* **REQUIREMENT**: What is the number of lines in the material below that include the word "links"? Write that number and nothing more.

* **DATA UNDER STUDY**:

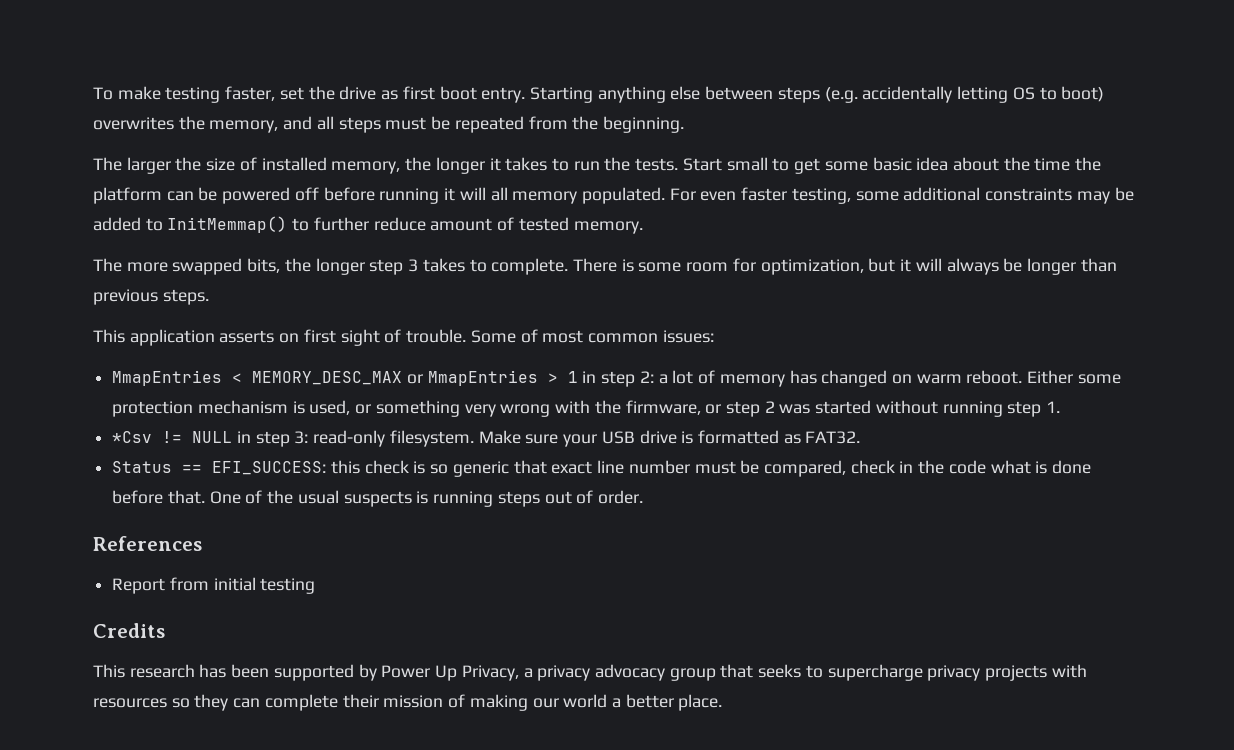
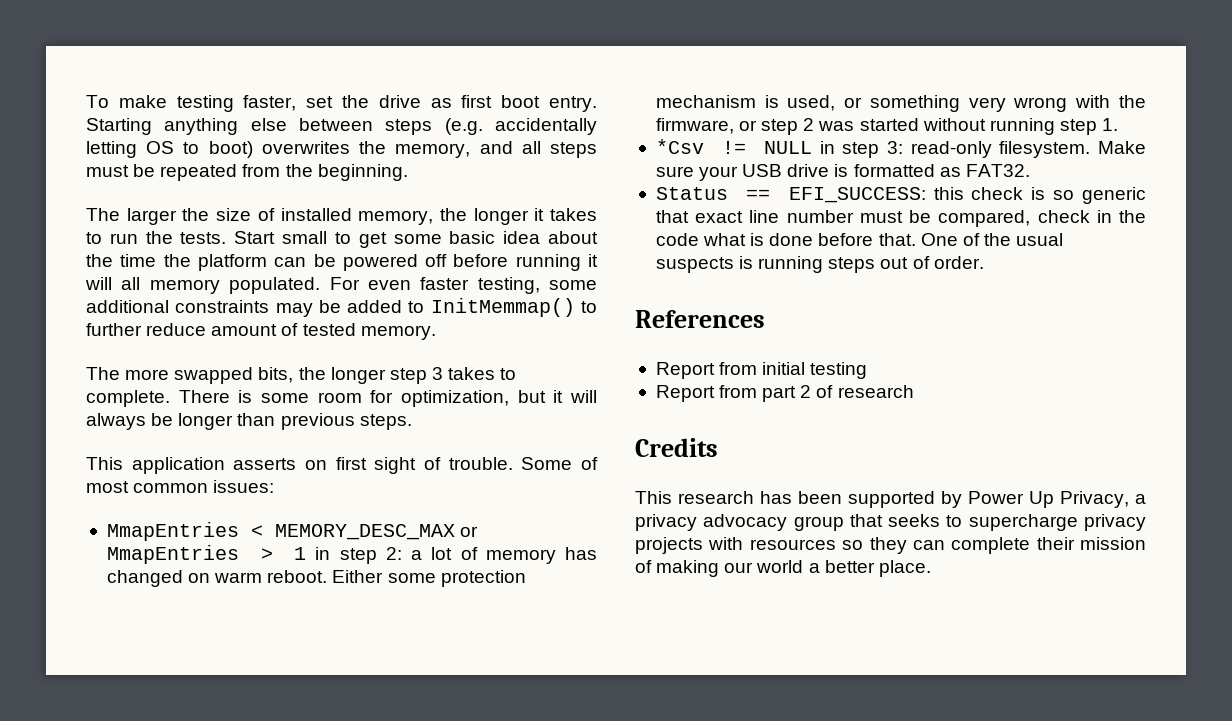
+ Report from part 2 of research

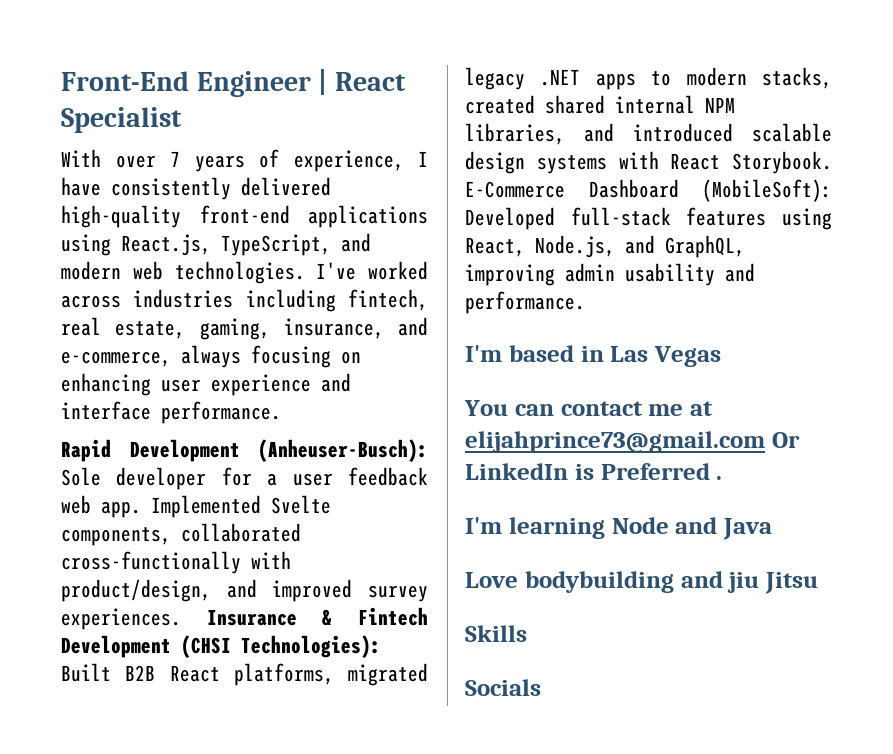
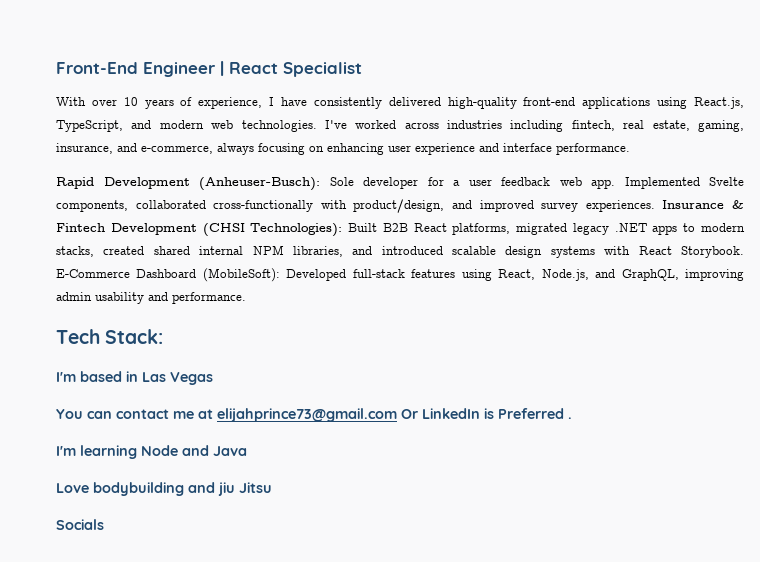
- With over 7 years of experience, I have consistently delivered high-quality front-end applications using React.js, TypeScript, and modern web technologies.
+ With over 10 years of experience, I have consistently delivered high-quality front-end applications using React.js, TypeScript, and modern web technologies.
+ Tech Stack:
- Skills

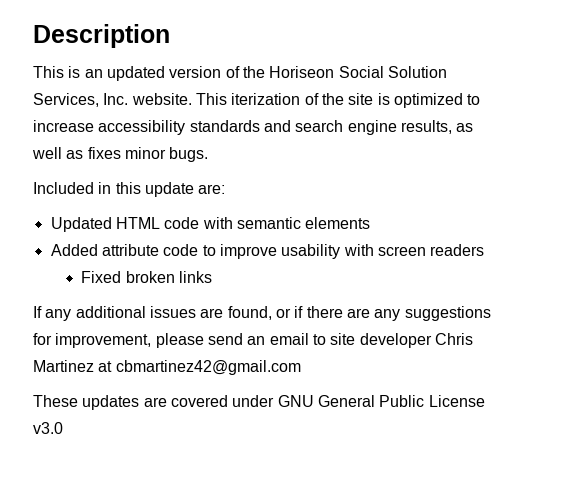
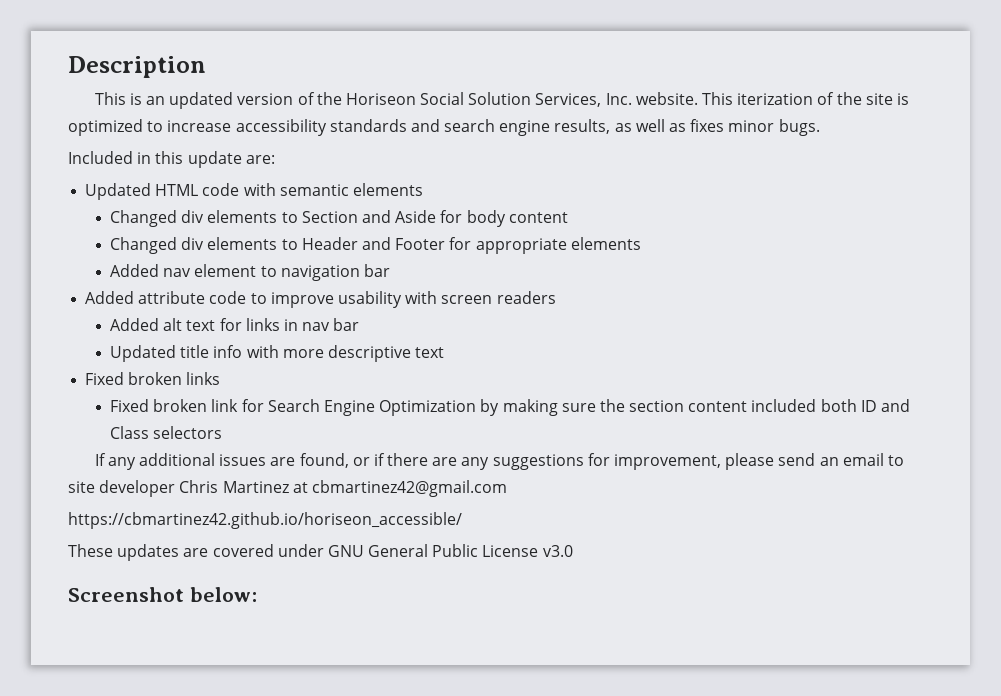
+ Changed div elements to Section and Aside for body content
+ Changed div elements to Header and Footer for appropriate elements
+ Added nav element to navigation bar
+ Added alt text for links in nav bar
+ Updated title info with more descriptive text
  Fixed broken links
+ Fixed broken link for Search Engine Optimization by making sure the section content included both ID and Class selectors
+ https://cbmartinez42.github.io/horiseon_accessible/
+ Screenshot below:

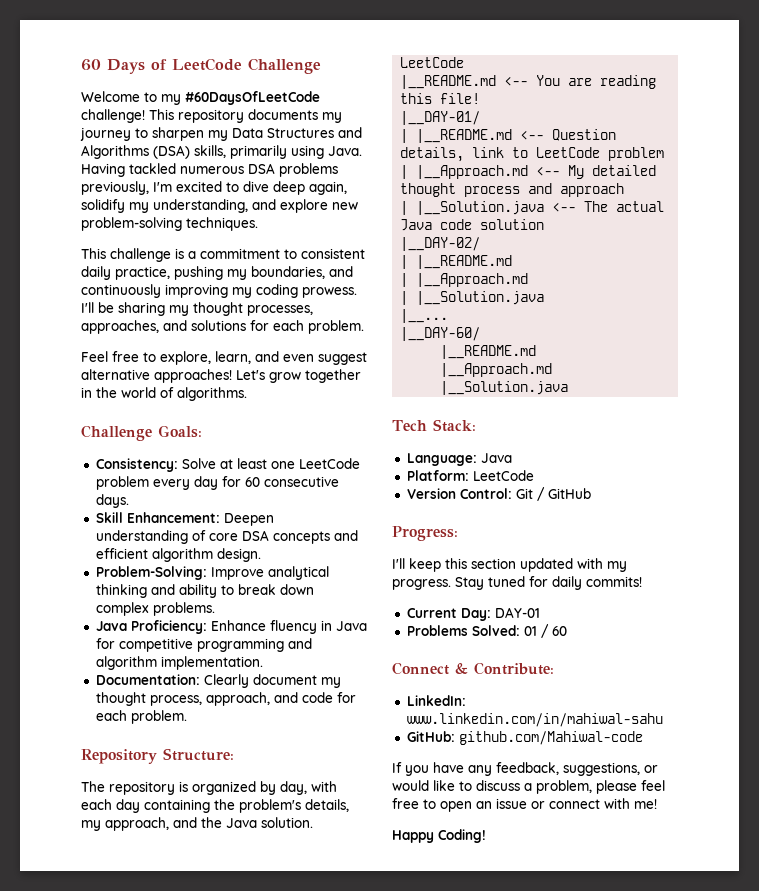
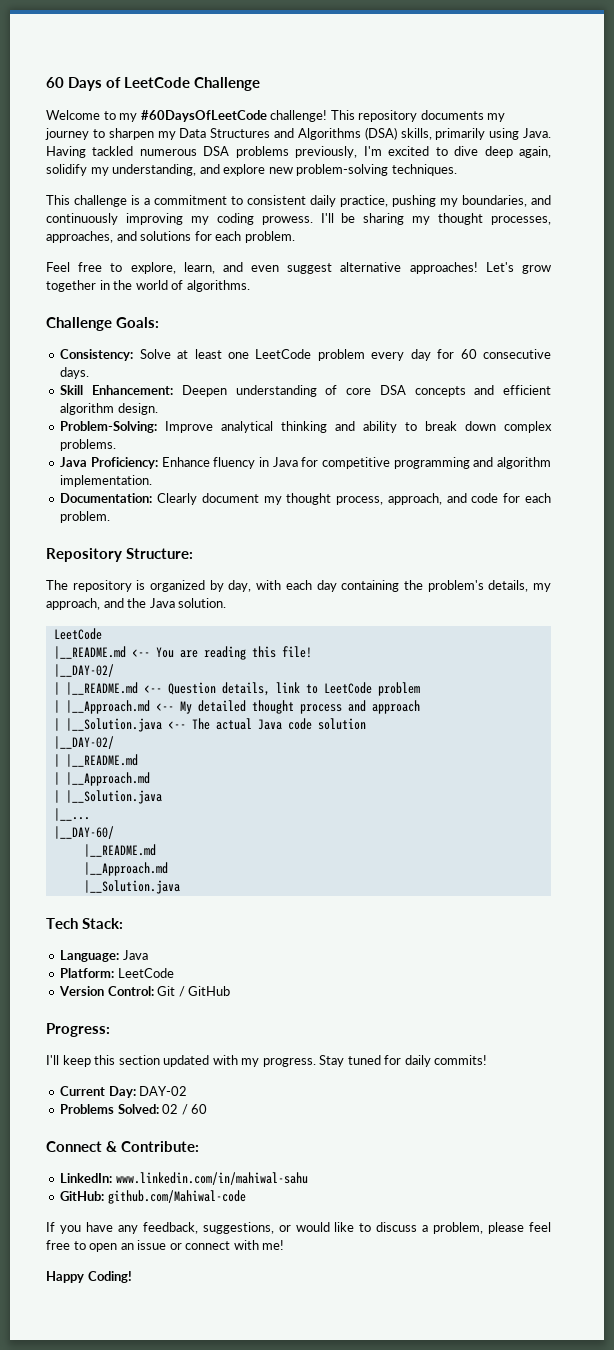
  |__README.md <-- You are reading this file!
- |__DAY-01/
+ |__DAY-02/
- Current Day: DAY-01
+ Current Day: DAY-02
- Problems Solved: 01 / 60
+ Problems Solved: 02 / 60

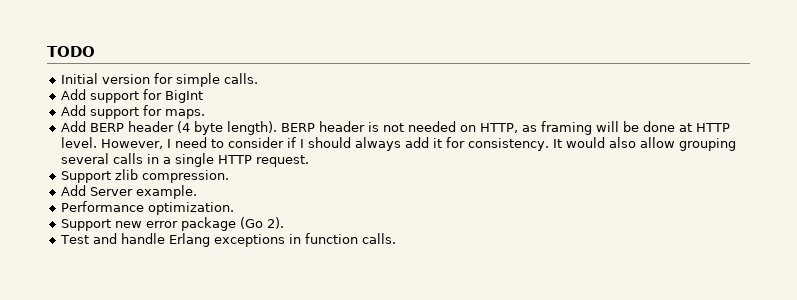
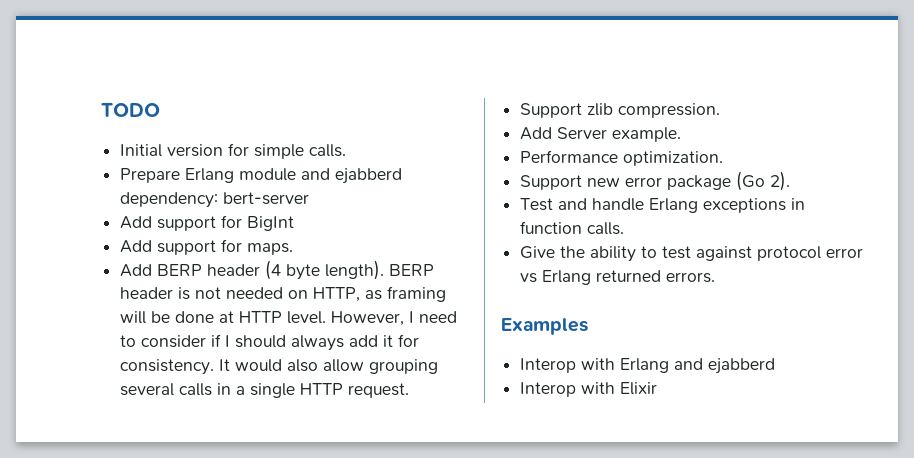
+ Prepare Erlang module and ejabberd dependency: bert-server
+ Give the ability to test against protocol error vs Erlang returned errors.
+ Examples
+ Interop with Erlang and ejabberd
+ Interop with Elixir

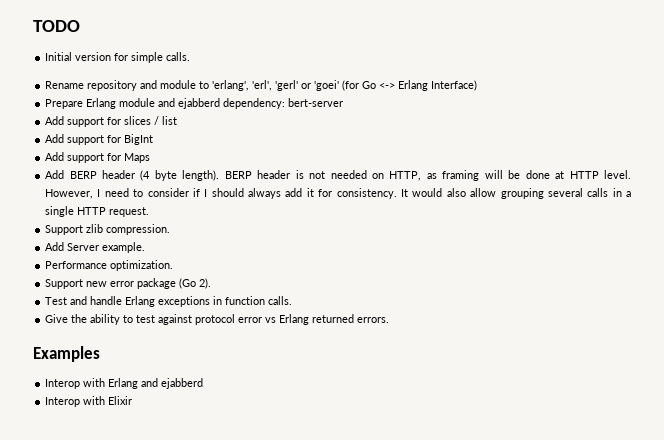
+ Rename repository and module to 'erlang', 'erl', 'gerl' or 'goei' (for Go <-> Erlang Interface)
+ Add support for slices / list
- Add support for maps.
+ Add support for Maps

* **TASK OUTPUT**: 2